I have the aprons and all legs of my kitchen table and coffee tables joined with only pocket screws can you give me a reason based on fact why they will not work ? 
It's a wonder how any thing I build ever makes it to the customers home . 
Please don't tell them I build substandard products ...

If nails only hold themselves what's holding all these houses together?


----------



## Al B Thayer (Dec 10, 2011)

wendell white said:


> I have the aprons and all legs of my kitchen table and coffee tables joined with only pocket screws can you give me a reason based on fact why they will not work ?
> It's a wonder how any thing I build ever makes it to the customers home .
> Please don't tell them I build substandard products ...
> 
> If nails only hold themselves what's holding all these houses together?


Wen Dell

Your experience is anecdotal. We build to last or its just better to buy it at Wally world. Are you experienced with furniture lasting ten years? How about 20 or 50? We have antiques in this world because nobody used pocket screws. The glue is going to hold for a few years. The screw will erode on its own will unless it's never exposed to oxygen. Are they brass? Even a stainless steel screw will fail in time all by itself. 

The beating you are receiving over the pocket screws comes from learned woodworkers that have seen fads in the craft come and go. We are seeing a decline in the use of biscuit jointers and the Fe$tool domino will soon follow. They don't advance the craft and only serve to delay the path of tried and true joinery. Sure many of us are guilty of the same but the older I get the more I hold on to the things I learned which all started with my shop teacher yelling across the shop to all of us, "nails only hold themselves" !!!

In closing I would like to also bring you to the understanding that here in America a house is only built to last 40 years.

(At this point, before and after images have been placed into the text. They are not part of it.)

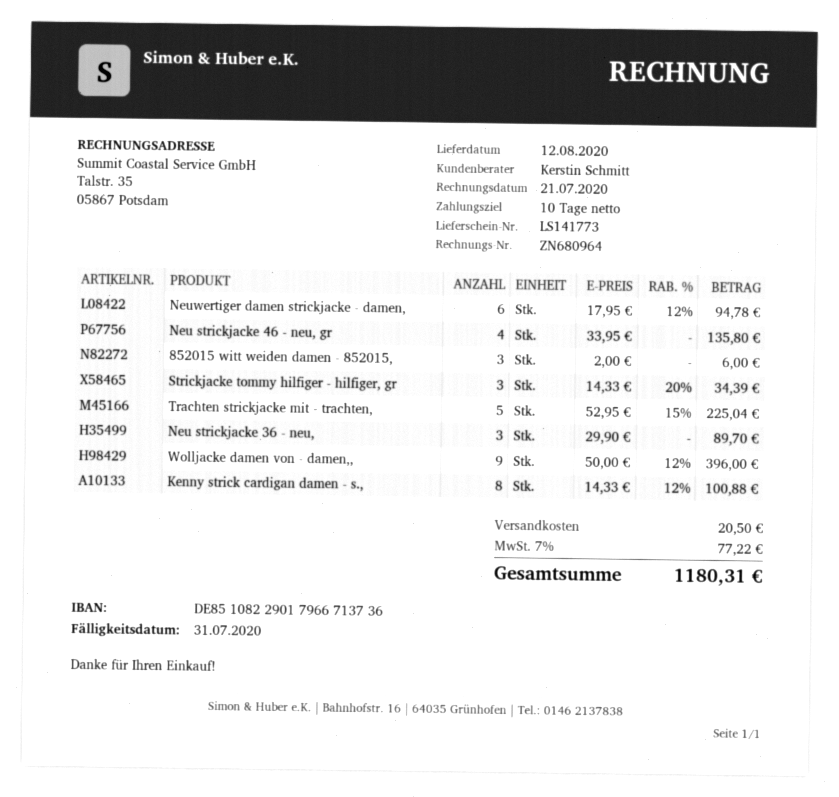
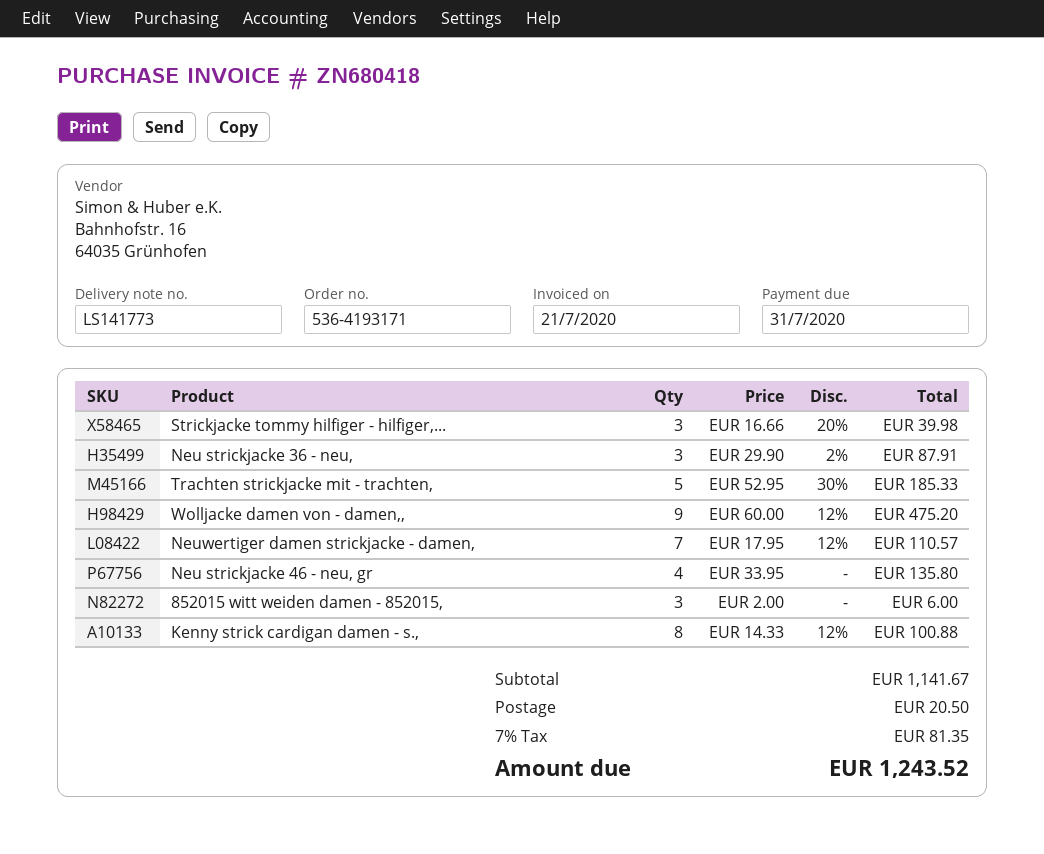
invoice number: ZN680964 -> ZN680418
Neuwertiger damen strickjacke - damen,: 6 x 17.95 - 12% = 94.78 -> 7 x 17.95 - 12% = 110.57
Strickjacke tommy hilfiger - hilfiger, gr: 3 x 14.33 - 20% = 34.39 -> 3 x 16.66 - 20% = 39.98
Trachten strickjacke mit - trachten,: 5 x 52.95 - 15% = 225.04 -> 5 x 52.95 - 30% = 185.33
Neu strickjacke 36 - neu,: 3 x 29.90 = 89.70 -> 3 x 29.90 - 2% = 87.91
Wolljacke damen von - damen,,: 9 x 50.00 - 12% = 396.00 -> 9 x 60.00 - 12% = 475.20
tax: 7% = 77.22 -> 7% = 81.35
total: 1180.31 -> 1243.52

In Europe and other places 400 years. So nails only hold themselves.

Al B Thayer

Nails only hold themselves.


----------



## Road rider (Jan 29, 2012)

People like you should go back to those great old days then ... No computer for stupid comments ... Ride your horse to work ...throw away that smart phone and pick up your paper and pencil..

You build antiques 
I'll build products I can sell 
I'm 58 ... Have furniture I built when I was in wood shop in high school 
At my age I don't care if my wood work last for another 40 years of not ... As long as it's been paid for today ...

I'm not bashing how all you real wood workers make things 
I just think if you tell a new woodworker on here that if he uses a proven way to join wood it's going to fail without proof is just pushing your idea if the correct way to join wood .. 
Can all you real wood workers like you see into the future too..,

A lot of the old mansions I visit as I travel are old and still built with nails ... 

Is this forum only for antique furniture makers ?


----------



## Road rider (Jan 29, 2012)

One of these days maybe I can become a learned wood worker .... I've sure been practicing along time


----------



## Al B Thayer (Dec 10, 2011)

wendell white said:


> One of these days maybe I can become a learned wood worker .... I've sure been practicing along time


Then lose the Kreg.

Al

Nails only hold themselves.


----------



## Al B Thayer (Dec 10, 2011)

wendell white said:


> People like you should go back to those great old days then ... No computer for stupid comments ... Ride your horse to work ...throw away that smart phone and pick up your paper and pencil..
> 
> You build antiques
> I'll build products I can sell
> ...


Actually they aren't built with nails. Someone took the time to figure out how to place the structure in such a way that made it last. That just isn't going to happen with construction as it is these days.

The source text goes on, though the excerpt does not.